PrimaryIO announce VAIO (I/O filter) for cache acceleration

primaryio-logoI got a bit of a surprise a few weeks back when I noticed a register article by Chris Mellor stating that PrimaryIO (previously CacheBox) had announced a new cache acceleration I/O filter for vSphere. We first announced plans for VAIO (vSphere APIs for I/O Filters) back at VMworld 2014. VAIO allows VMware partners to plug their products/features directly into the VM I/O Path which in turn will give our customers access to 3rd party storage services/features like deduplication, compression, replication or encryption which may not be available on their storage array. Or in this case, a cache acceleration feature. I wasn’t aware of any announcement internally at VMware, so reading it on the register came as a bit of a surprise. I know that other partners such as SanDisk and Infinio are also working on cache acceleration products. However this was the first time I heard of PrimaryIO developing a cache acceleration filter.

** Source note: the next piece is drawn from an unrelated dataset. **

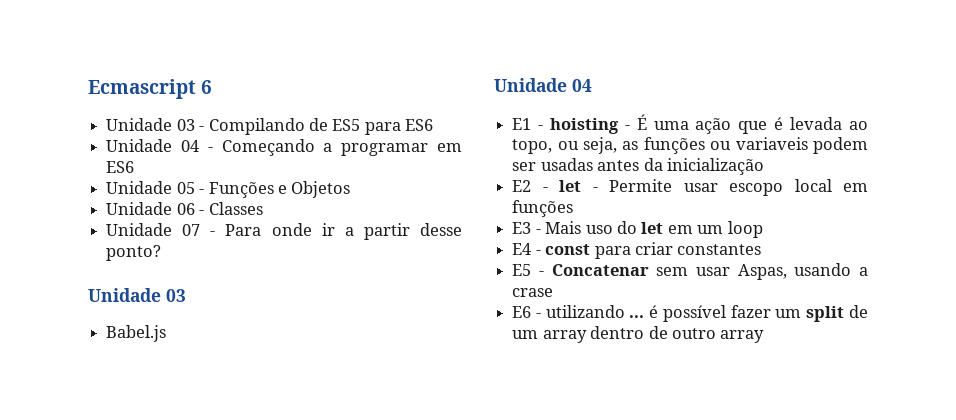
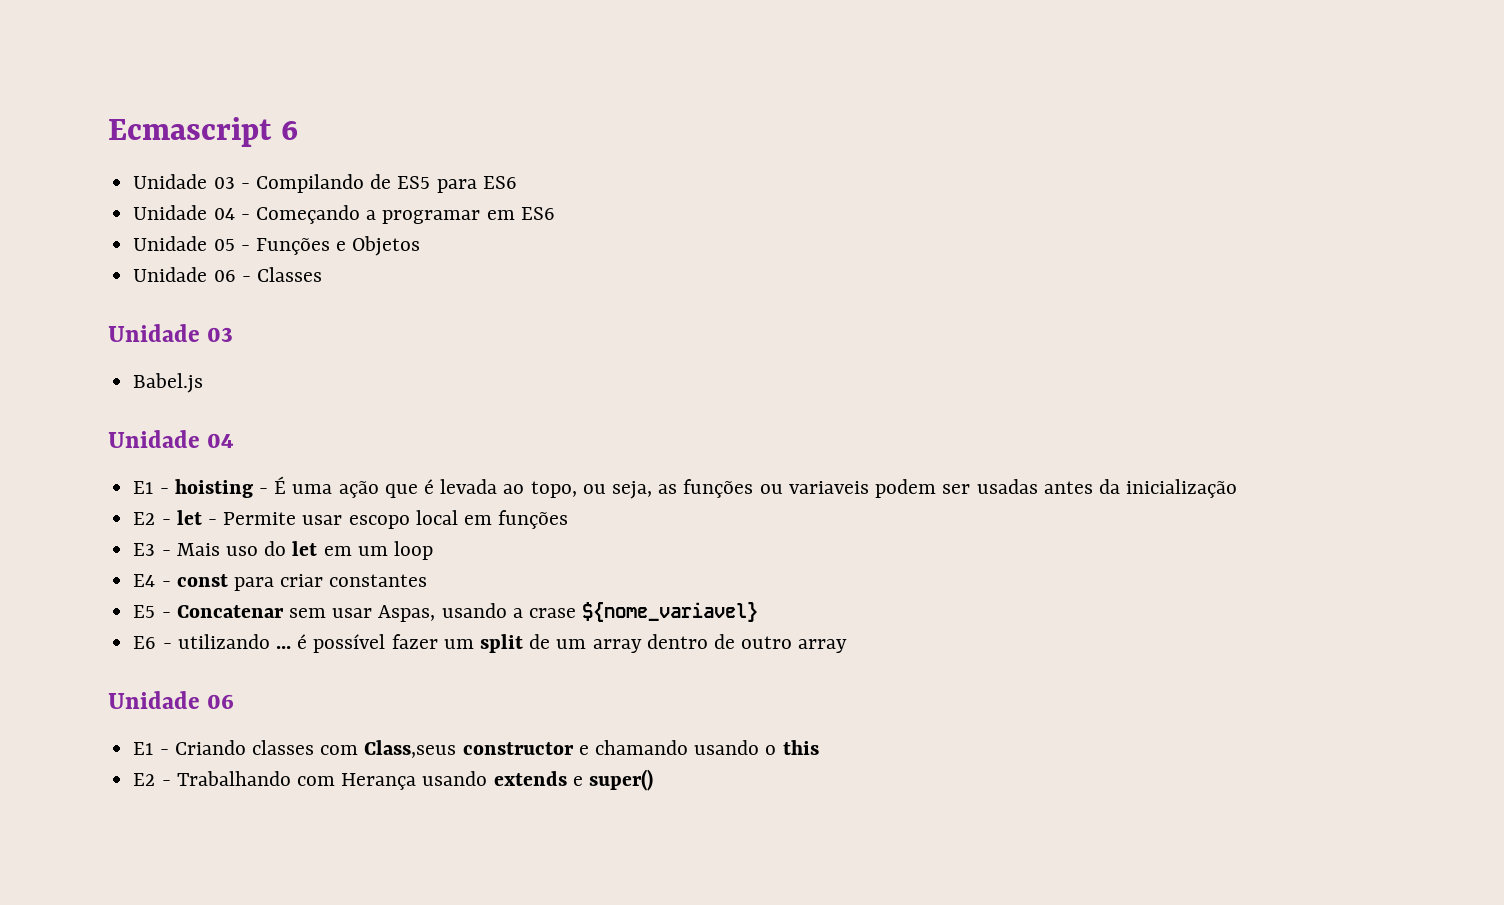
[106,223,463,240] [106,245,162,261] // Unidade 07 - Para onde ir a partir desse ponto? -> (322, 274) none
(554, 292) none -> [582,602,759,622] ${nome_variavel}
(765, 336) none -> [108,691,235,709] [133,740,819,758] [133,769,653,791] // Unidade 06 // E1 - Criando classes com Class,seus constructor e chamando usando o this // E2 - Trabalhando com Herança usando extends e super()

I reached out to Anurag Agarwal for some further information about their VAIO implementation and asked some questions about their particular I/O filter. Because the filter supports both write-thru (read) and write-back (write) caching, I was very interested in how they protected against failure.

  • Q1. What are the pre-reqs? (e.g. vSphere version, flash devices, number of hosts, etc)
  • A1. Minimum ESX version required is 6.0 U1. We support multiple flash devices per ESX server, there is no inherent limit on number of nodes, but for first release we are not testing with large number of nodes. The plan is to test with 6-8 ESXi nodes, and around 200 accelerated VMs initially. However, as more and more use cases arise, I’m sure they will be testing with a bigger scale.
  • Q2. What are the considerations I should keep in mind before deploying (best practices if you will)
  • A2. I would identify the VM with heavy IO load and configure read cache for data not changing very often and write back cache for data with good number of writes. I would configure number of mirror to 2 for write back. PrimaryIO have a profiling tool that runs in the guest that will help administrators to understand which workloads can benefit from caching, whether it should be read or write, and how much cache to allocate to a particular VMDK.
  • Q3. From a VMware perspective, I’d asked to see both the install/configure/setup steps and the policy/capabilities that show up in the vSphere web client when using PrimaryIO.
  • A3. In a webex with the PrimaryIO guys, they showed us the install steps. PrimaryIO will provide a simple web server appliance for the purposes of installation. This will push the appropriate bits both to the vCenter server and the ESXi hosts. Each ESXi host in the cluster has an agent/daemon installed, and the vCenter Server has an Application Performance Acceleration (APA) plugin installed. Once the plugin is on vCenter, individual clusters can be selected, and enabled for cache acceleration. The agent is pushed out to the hosts in the form of a VIB, and does not need the hosts to be rebooted. (We wondered why VUM wasn’t used for this, but apparently this installation method is part of the VAIO architecture).

Here are some screenshots showing the deployment mechanism. First, there is the plugin installer which points to the web server appliance, where the bits are deployed from:

primaryio-installerAnd once this has been configured, the remainder of the configuration, which is basically pushing out the appropriate VIBs to the ESXi hosts, is done from the web client:

primaryio-pluginOnce everything is installed, administrators can now use SPBM to create the cache policies. Capability are (a) read or write cache, (b) replica copies of the cache and (c) how much space should be allocated to the cache. The size of the cache is specified as a % of the VMDK size.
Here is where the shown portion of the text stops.